Over the next day or two, Paul and Linda exchanged a wealth of personal information. “Her family was the most academic family on the planet,” Paul says, impressed by the firepower of their diplomas. “Her dad, Lee, got a scholarship to Harvard… and her brother, John, went to Stanford.” Even if Linda didn’t attend Smith, as was traditional for the Eastman women, the University of Arizona sounded to Paul like “a very good school.”
Their brief encounter was too short to seal the deal. Afterward, stopping at JFK to drop off Linda on his way back to London, Paul intimated they would be seeing more of each other. But he made no promises. Jane still loomed large in his life, if not in his heart. They’d gone through so much together, and she was a lovely girl. But the demands of her work were ceaseless and Paul viewed them ungratefully. Once again she had left on what seemed like an open-ended tour, “abandoning him” for much of the summer. There were plenty of distractions; Paul had never restrained himself when it came to meaningless affairs. But he was getting tired of meaningless and envied John and Ringo their children.
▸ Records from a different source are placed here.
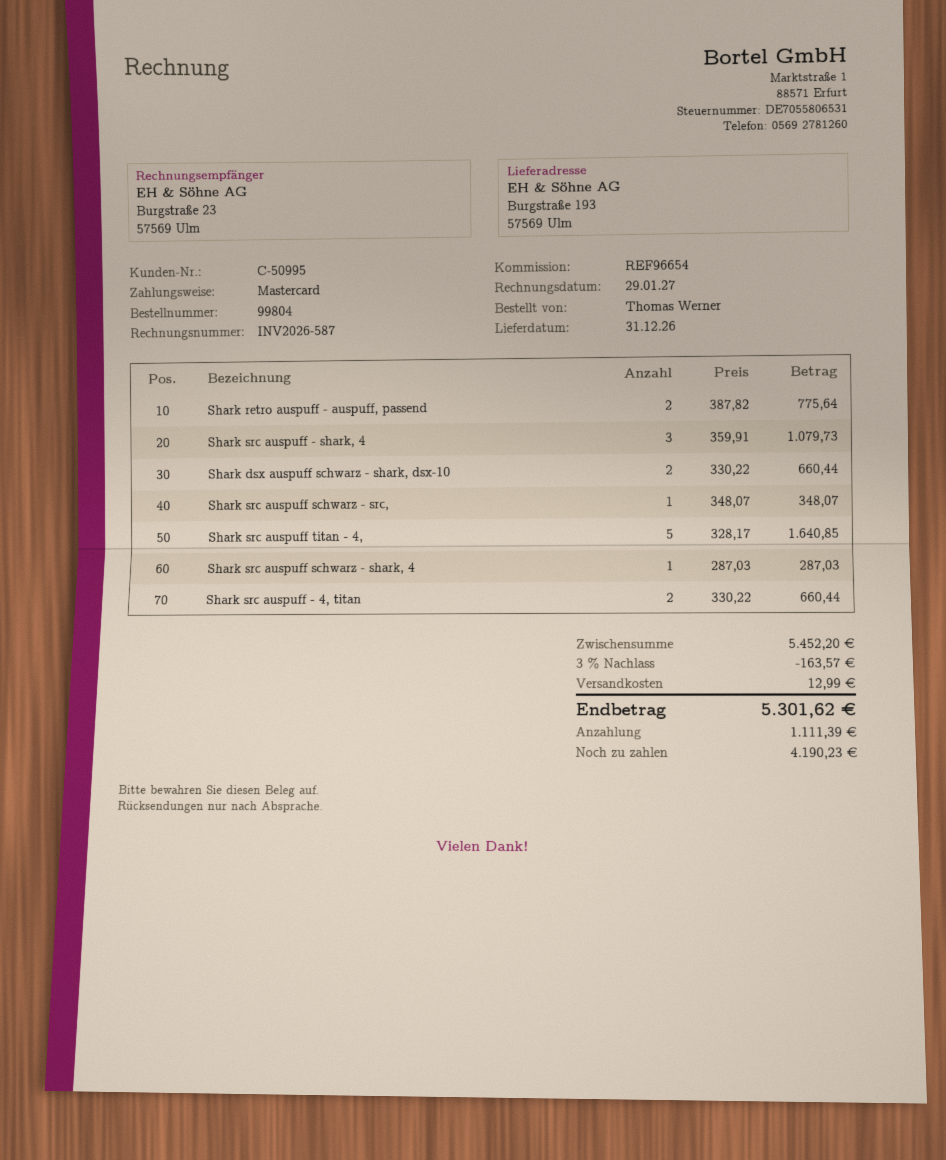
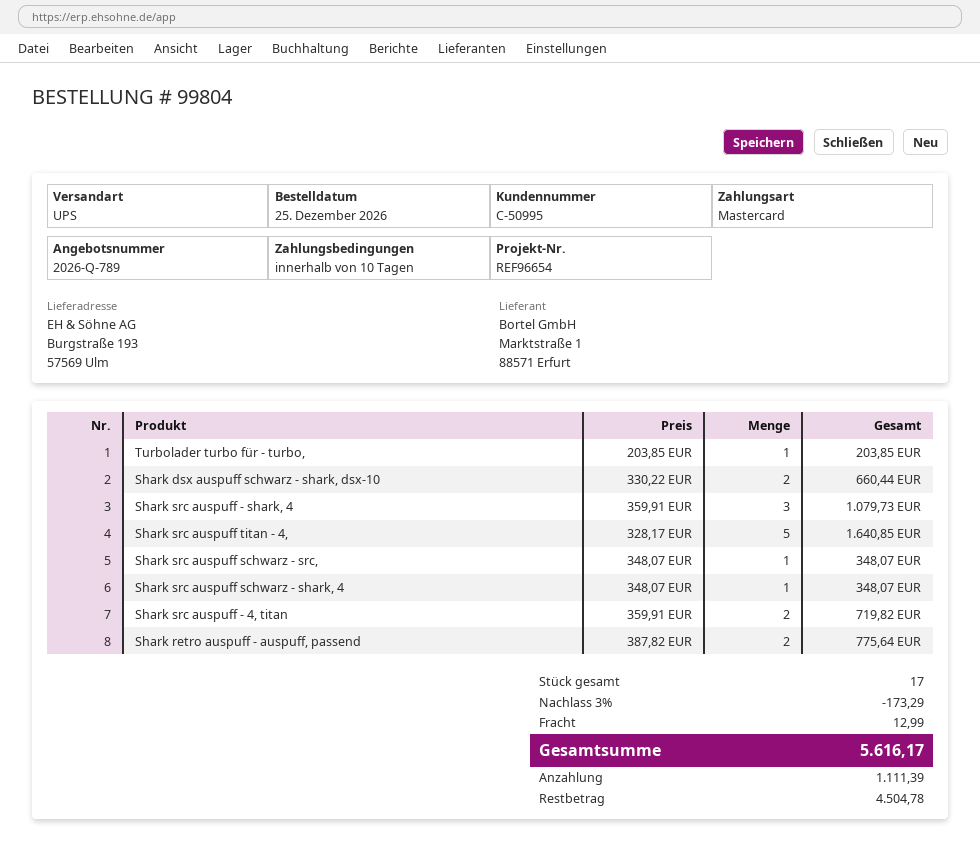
Shark src auspuff schwarz - shark, 4: 1 x 287.03 = 287.03 -> 1 x 348.07 = 348.07
Shark src auspuff - 4, titan: 2 x 330.22 = 660.44 -> 2 x 359.91 = 719.82
Turbolader turbo für - turbo,: none -> 1 x 203.85 = 203.85
discount: 3% = 163.57 -> 3% = 173.29
total: 5301.62 -> 5616.17
balance: 4190.23 -> 4504.78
Julian, especially, had been on his mind. Paul “felt particularly sorry” for the boy, who was sandwiched between warring parents. Julian was “a fragile little kid” to begin with, wounded and insecure but touchingly luminous when Paul came to visit. How wonderful it would be, he thought, to give the boy’s spirits a lift.
A week or two after returning, Paul decided to drive out to Kenwood to see Cynthia and Julian. This took some cheek—he wasn’t certain how John would interpret the gesture—but he decided it was the decent thing to do. Cynthia had been cut off very quickly from the Beatles’ family, a victim of what one insider called “the Law of the Husband.” “I thought it was a bit much for [her and Julian] suddenly to be personae non gratae and out of my life,” Paul recalled. Cynthia had been involved from the beginning, even before the Beatles odyssey, when he and Dot Rhone made up half of another fearless foursome. There was something heartbreakingly tragic about erasing her from the scene. Not waiting around for anyone’s approval, Paul jumped in his Aston Martin and drove out to Weybridge to “try to cheer them up.”
The route from Cavendish Avenue to Kenwood took about an hour in all, during which Paul passed the time singing, improvising a lyric to serve as “a hopeful message for Julian”: “Hey Jools—don’t make it bad, take a sad song and make it better…” His voice glided over the tune, a poignant, wavering melody that draws the listener below its gentle surface like a lullaby. Nothing in his recent repertoire was as openly tender and genuinely stirring.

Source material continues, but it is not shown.